Ok now you really have me second guessing but I still don't think Dynamic EQ is a subsitute for a house curve.

With a house curve, lower and higher freq are perceived at the same level. For example at a 75db listening level, the 30 hz is actually at 75db, and 100 hz is actually at 70hz, but both are perceived at 75db.

Onto Dynamic EQ. Dynamic EQ isn't active whatsoever at reference level, it only kicks in as you lower the volume. As you lower volume it increases the lower frequencies so that they still appear to maintain the same 1:1 ratio with the higher frequencies. Apparently this is to compensate for the human ear's diminished perception of lower frequencies as volume decreases (this seems to be a completely seperate issue from how a particular room causes certain frequencies to be perceived as louder than others, aka house curve.)
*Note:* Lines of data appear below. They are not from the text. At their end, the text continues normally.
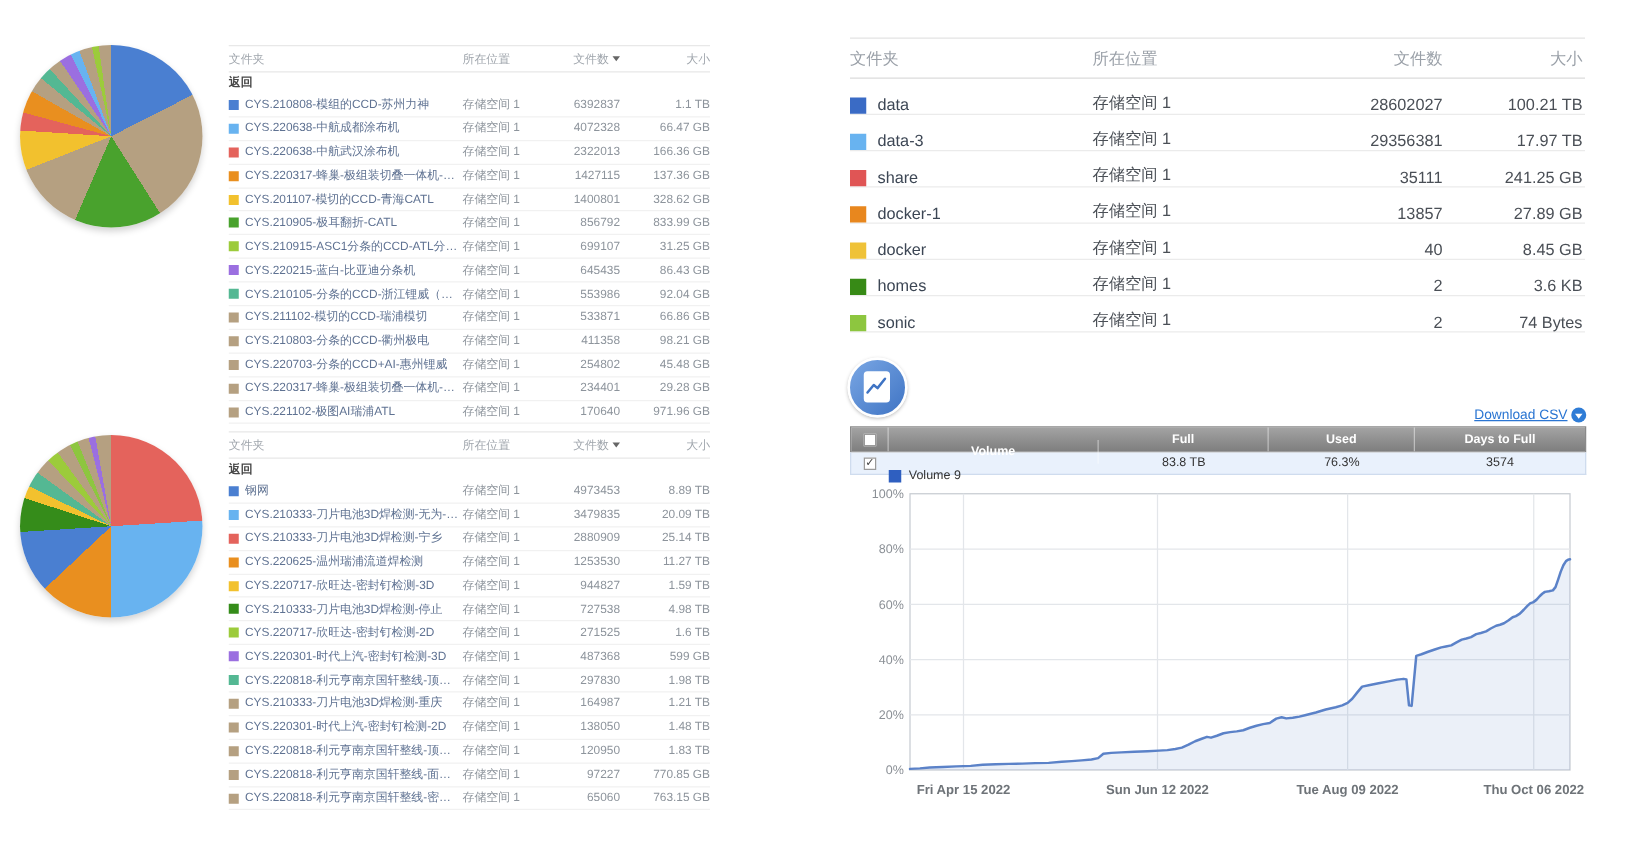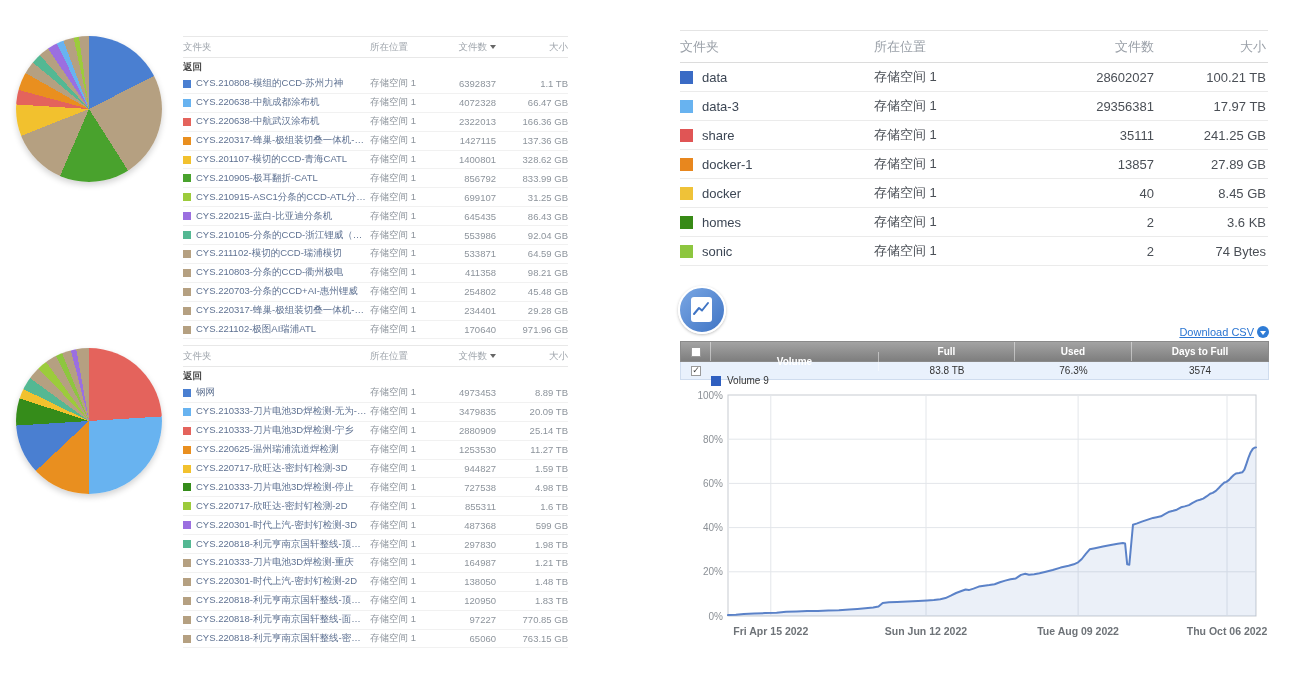"data" .rt-row { align-items: center -> flex-end }
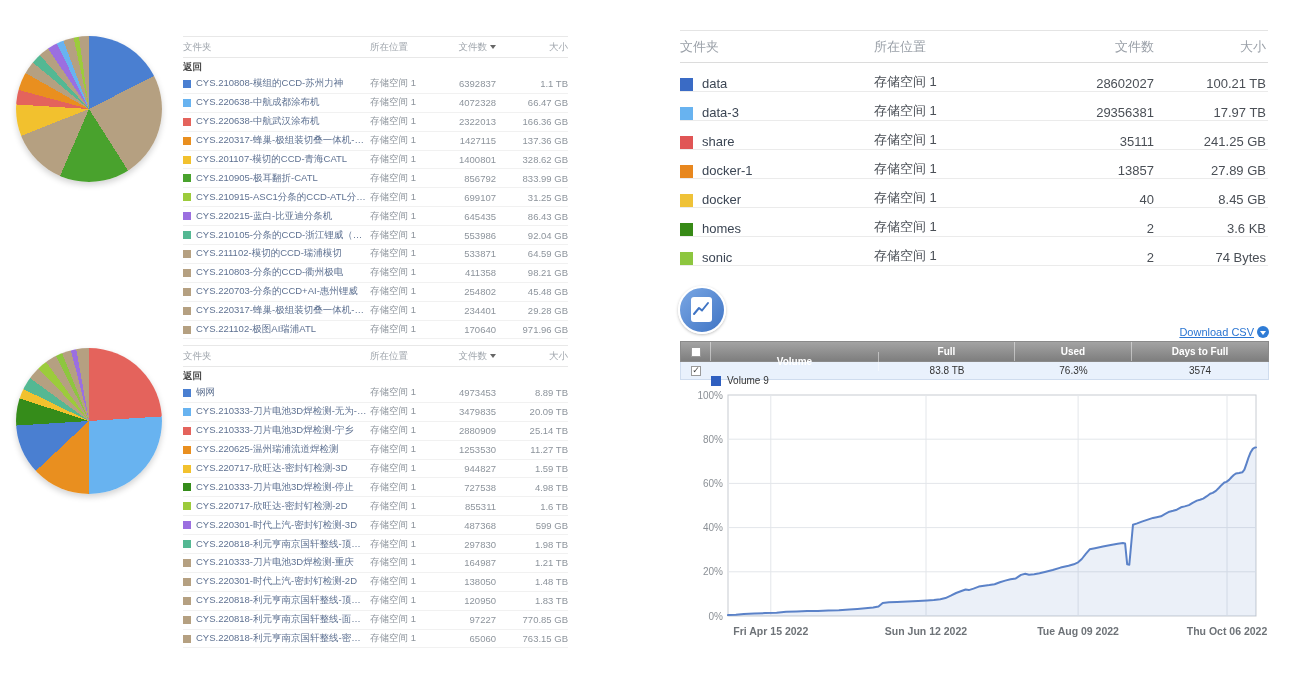"64.59 GB" span.c-size { text: 64.59 -> 66.86 }
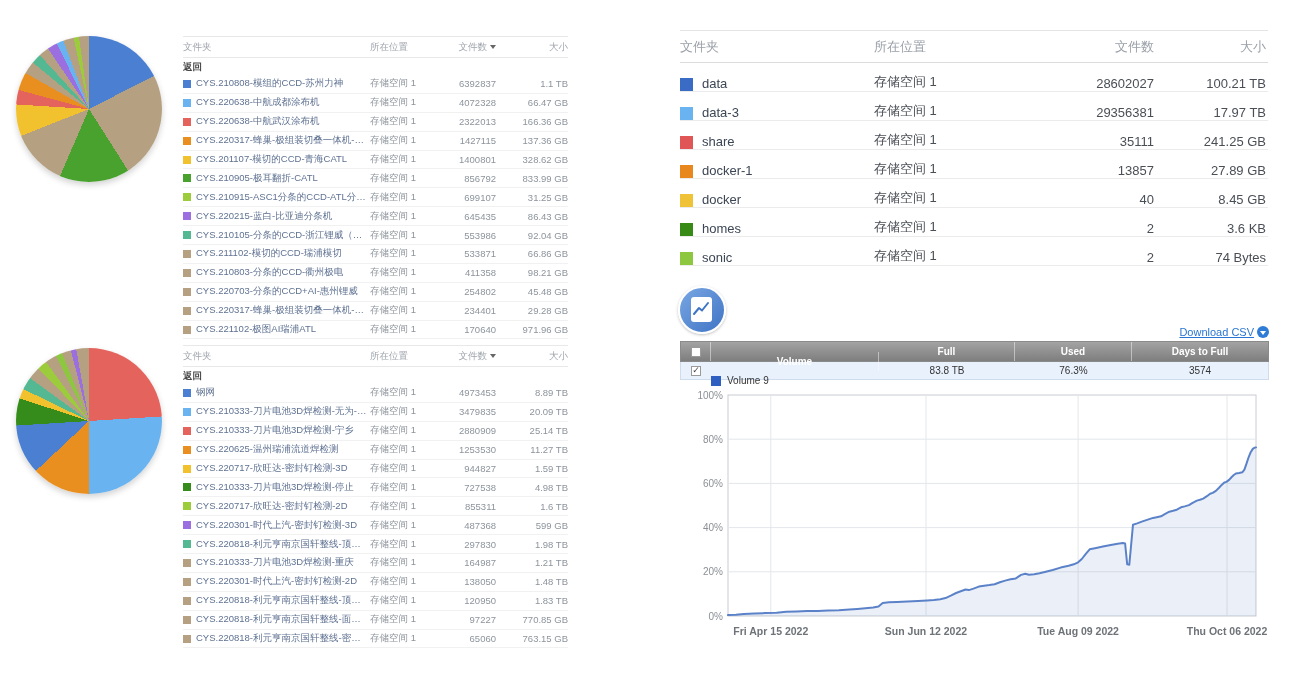"855311" span.c-count { text: 855311 -> 271525 }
So with Dynamic EQ at a 75db listening level, since Audyssey flattens everything out, 30hz is actually 75db and 100hz is actually 75 db (not a house curve). As you turn down the volume lower than reference, lets say 65 db, the 30hz and 100hz frequencies are still heard with the same mix (whereas without Dyn EQ, 30 hz might be perceived as lower.) So since both are heard at the same level (or at least what Audyssey thinks is the same level), it still leaves the 100hz frequency to be perceived louder (according to the house curve theory.) It attempts to return what is perceived back to the original flat curve it started with. So although it helps to at least get back to flat, it doesn't take the next step to compensate for the house curve. And that's what makes me think I still need to adjust for a house curve.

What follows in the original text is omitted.